0

I want to take a string like this:

enabled='false' script='var name=\'Bob\'\\n ' index='0' value=''

and convert it into a JSON type format:

{'enabled': 'false', 'script': 'var name=\'Bob\'\\n ', 'index': '0', 'value': ''}

but I cannot for the life of me figure out a regex or a combination of splitting the string that will produce the result.

The values can have any specials characters in the them and will always escape single quotes and backslashes.

Is there any way to get the regex in Python to stop after finding the first match?

For example, this:

import re
re.findall('[a-zA-Z0-9]+=\'.*\'', line)

will match the entire string instead and won't stop at

['stripPrefix=\'false\'', ....]

like I would like it to.

Jason
  • 23
  • 4

4 Answers4

1

First of all, I assume that you have a mistake in your input string: quote before "Bob" should be escaped.

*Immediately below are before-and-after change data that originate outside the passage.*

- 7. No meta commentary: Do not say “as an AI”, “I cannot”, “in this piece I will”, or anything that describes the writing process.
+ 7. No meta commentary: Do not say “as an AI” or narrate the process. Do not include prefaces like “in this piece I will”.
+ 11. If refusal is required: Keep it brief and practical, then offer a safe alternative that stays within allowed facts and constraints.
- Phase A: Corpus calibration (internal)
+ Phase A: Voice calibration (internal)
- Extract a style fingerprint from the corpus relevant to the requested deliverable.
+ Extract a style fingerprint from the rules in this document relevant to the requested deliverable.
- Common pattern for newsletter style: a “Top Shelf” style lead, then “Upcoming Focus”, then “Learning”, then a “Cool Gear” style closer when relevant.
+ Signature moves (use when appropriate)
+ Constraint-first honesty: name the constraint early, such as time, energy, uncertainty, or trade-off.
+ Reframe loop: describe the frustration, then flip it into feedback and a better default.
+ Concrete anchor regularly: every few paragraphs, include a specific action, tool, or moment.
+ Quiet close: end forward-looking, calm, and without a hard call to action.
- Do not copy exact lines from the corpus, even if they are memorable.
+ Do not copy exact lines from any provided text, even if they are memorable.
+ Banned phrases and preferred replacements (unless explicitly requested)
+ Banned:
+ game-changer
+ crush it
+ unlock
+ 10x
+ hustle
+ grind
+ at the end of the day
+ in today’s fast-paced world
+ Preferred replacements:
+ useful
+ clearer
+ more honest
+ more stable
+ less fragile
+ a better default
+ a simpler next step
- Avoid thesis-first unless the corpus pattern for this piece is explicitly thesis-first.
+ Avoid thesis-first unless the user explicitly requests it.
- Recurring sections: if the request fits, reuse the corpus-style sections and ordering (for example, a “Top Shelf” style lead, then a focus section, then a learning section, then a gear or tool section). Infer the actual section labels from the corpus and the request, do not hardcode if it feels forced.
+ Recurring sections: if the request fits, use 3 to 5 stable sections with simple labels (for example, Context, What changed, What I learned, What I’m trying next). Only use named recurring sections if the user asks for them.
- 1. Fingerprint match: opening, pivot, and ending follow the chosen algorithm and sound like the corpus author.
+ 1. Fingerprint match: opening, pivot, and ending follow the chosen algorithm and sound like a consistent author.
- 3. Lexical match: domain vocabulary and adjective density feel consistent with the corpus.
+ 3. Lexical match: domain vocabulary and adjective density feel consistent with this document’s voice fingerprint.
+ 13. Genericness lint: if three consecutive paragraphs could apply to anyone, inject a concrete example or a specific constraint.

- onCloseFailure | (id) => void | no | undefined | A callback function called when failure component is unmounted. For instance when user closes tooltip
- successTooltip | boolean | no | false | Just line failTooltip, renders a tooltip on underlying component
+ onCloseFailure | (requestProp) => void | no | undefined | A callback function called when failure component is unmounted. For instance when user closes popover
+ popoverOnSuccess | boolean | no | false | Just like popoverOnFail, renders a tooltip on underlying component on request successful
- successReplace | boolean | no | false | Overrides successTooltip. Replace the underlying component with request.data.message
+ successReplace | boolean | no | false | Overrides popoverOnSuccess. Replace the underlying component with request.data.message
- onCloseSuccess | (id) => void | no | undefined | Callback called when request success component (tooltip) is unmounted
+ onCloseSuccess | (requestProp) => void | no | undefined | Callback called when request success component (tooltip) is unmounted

If my assumption is correct I would use regex code like this:

>>> line = r"""enabled='false' script='var name=\'Bob\'\\n ' index='0' value=''"""
>>> re.findall(r"([a-zA-Z]*)='((?:[^'\\]|\\.)*)'\s*", line)
[('enabled', 'false'), ('script', "var name=\\'Bob\\'\\\\n "), ('index', '0'), ('value', '')]
  • [^'\\] match any symbol except quote and backslash
  • \\. match backslash and one more symbol
  • ([^'\\]|\\.) matches either of previous cases
  • (?:[^\\]|\\.) does the same but doesn't capture match into result (check https://docs.python.org/2.7/library/re.html)
  • (?:[^'\\]|\\.)* repeat any times
Dmitry Ermolov
  • 2,077
  • 1
  • 15
  • 24
0
>>> line = "enabled='false' script='var name=\\'Bob\\'\\n \\\\' index='0' value=''"
>>> print line
enabled='false' script='var name=\'Bob\'\n \\' index='0' value=''
>>> groups = re.findall(r"([a-zA-Z0-9]+)='((?:\\.|[^\'])*)'", line)
>>> for name, value in groups:
...     print name
...     print value
... 
enabled
false
script
var name=\'Bob\'\n \\
index
0
value

>>> import json
>>> print json.dumps(dict(groups))
{"index": "0", "enabled": "false", "value": "", "script": "var name=\\'Bob\\'\\n \\\\"}

The regex is based on this answer.

Note that Python strings can use either single or double quotes. If your string literal contains one of those, use the other. If it contains both, use triple quotes: """. This way you don't have to awkwardly escape the quotes. The r prefix denotes a raw string and also lets you cut down on escaping: in this case it allows me to write \\ instead of \\\\!

Community
  • 1
  • 1
Alex Hall
  • 34,833
  • 5
  • 57
  • 89
0

First, I assume your example input is missing a backslash to escape the single-quote before Bob.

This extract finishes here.